Он засмеялся. Потом обнял нас с Андрейкой обоих за плечи и так всё и сидел на чурочках у костра.
А высокий поднялся, посмотрел из-под руки вдаль и говорит:
— Велика Россия!.. И хорошо сказал про неё поэт: «Россия, слово-то какое — и роса в нём, и сила, и синее что-то».
Я запомнил эти слова, должно быть, потому, что как раз посмотрел на дальнюю полосу леса и подумал, что действительно есть там вдали что-то синее-синее.
Они попрощались с нами и ушли.

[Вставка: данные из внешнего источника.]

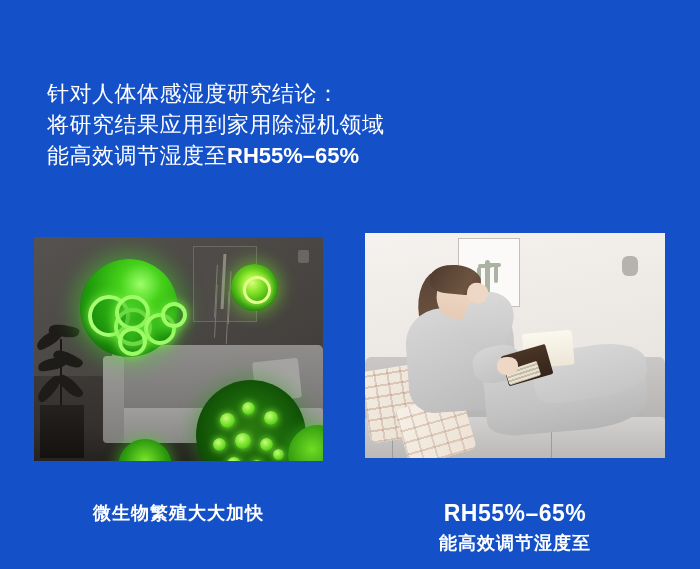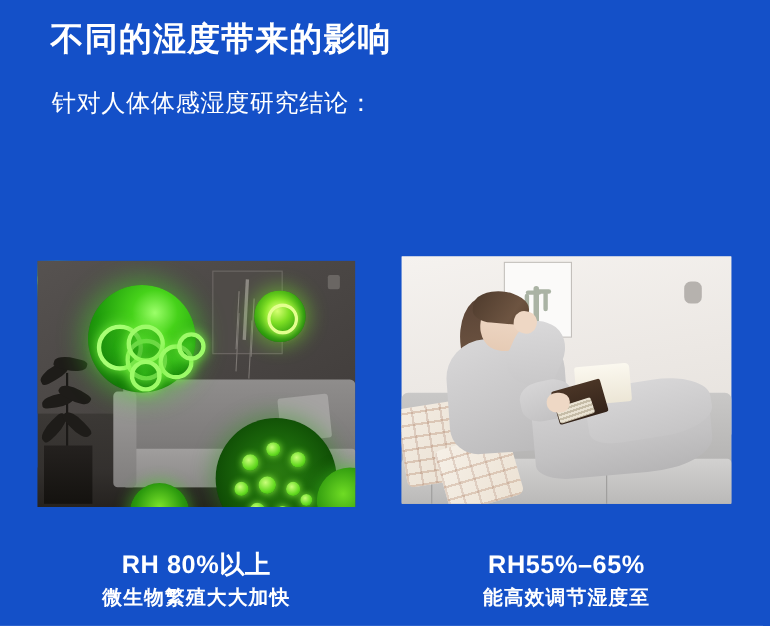"不同的湿度带来的影响" div.headline { html: <div>不同的湿度带来的影响</div> -> none }
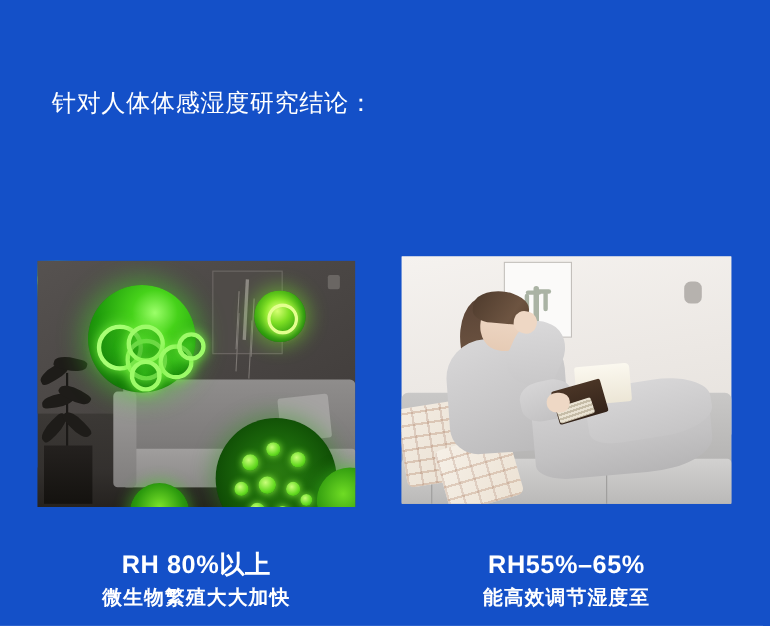"将研究结果应用到家用除湿机领域" div.line { html: none -> <div>将研究结果应用到家用除湿机领域</div> }
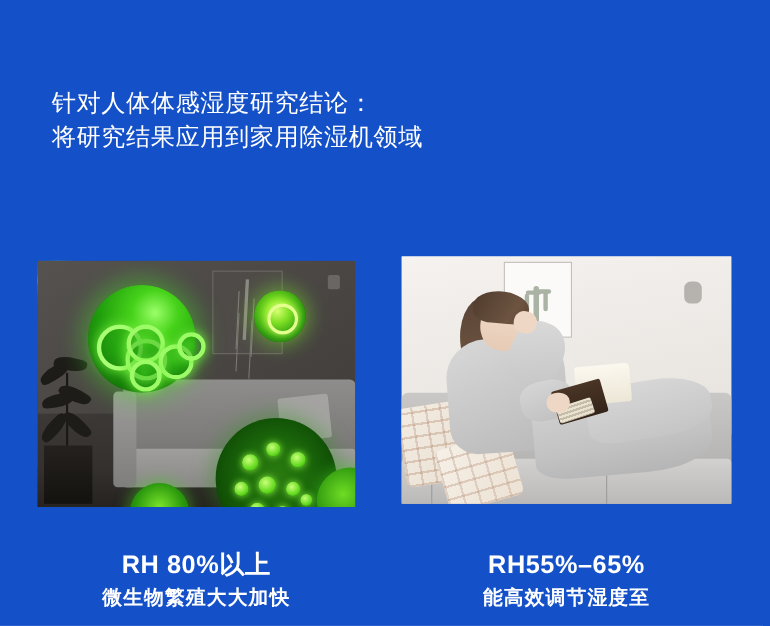"能高效调节湿度至RH55%–65%" div.line { html: none -> <div><span>能高效调节湿度至</span><span>RH55%–65%</span></div> }
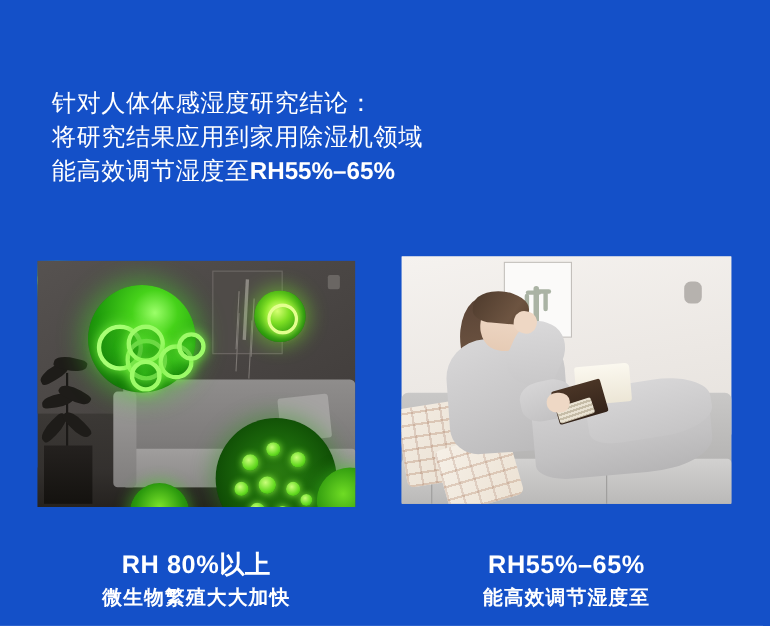"RH 80%以上" div.cap-title { html: <div>RH 80%以上</div> -> none }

А вернувшись в деревню, я узнал, что в бывшее имение приехал из Москвы Ленин, что он уже ходил на охоту и что некоторые из наших мужиков встречались с ним, даже один пожаловался: «В лавках ничего нет, купить ничего нельзя»,— и что Ленин сказал: «Вот когда пустим фабрики, всё у нас будет».
После этого стал я думать, уж не Ленин ли это был с нами у костра.
И, когда мне показали его портрет, я сразу узнал чуть сощуренные, ласково-внимательные глаза, недавно смотревшие на меня.
Узнал я потом, тоже по портрету, и Горького, что был тогда с ним.
Кстати, в известных воспоминаниях Горького о Ленине есть одна фраза, на которую вы, быть может, не обращали внимания. Он там пишет: однажды, в Горках, лаская чьих-то детей, Ленин сказал:
— Вот эти будут жить лучше нас...
И, когда я читаю это место, мне всегда чудится: это про нас с Андрейкой...
Александр Степанович как-то неожиданно замолчал, нахмурился и добавил тихо:
— Андрей Сизов командовал партизанским отрядом в Белоруссии. Там и погиб в бою в сорок втором году...
Вернувшись из командировки домой, в Москву, я достал с полки томик Горького, раскрыл воспоминания о Владимире Ильиче и нашёл то место, о котором говорил Александр Степанович.
Вот оно:
«...однажды, в Горках, лаская чьих-то детей, он сказал:
— Вот эти будут жить уже лучше нас; многое из того, чем жили мы, они не испытают. Их жизнь будет менее жестокой.
И глядя вдаль, на холмы, где крепко осела деревня, он добавил раздумчиво:
— А всё-таки я не завидую им. Нашему поколению удалось выполнить работу, изумительную по своей исторической значительности. Вынужденная условиями жестокость нашей жизни будет понята и оправдана. Всё будет понято, всё!»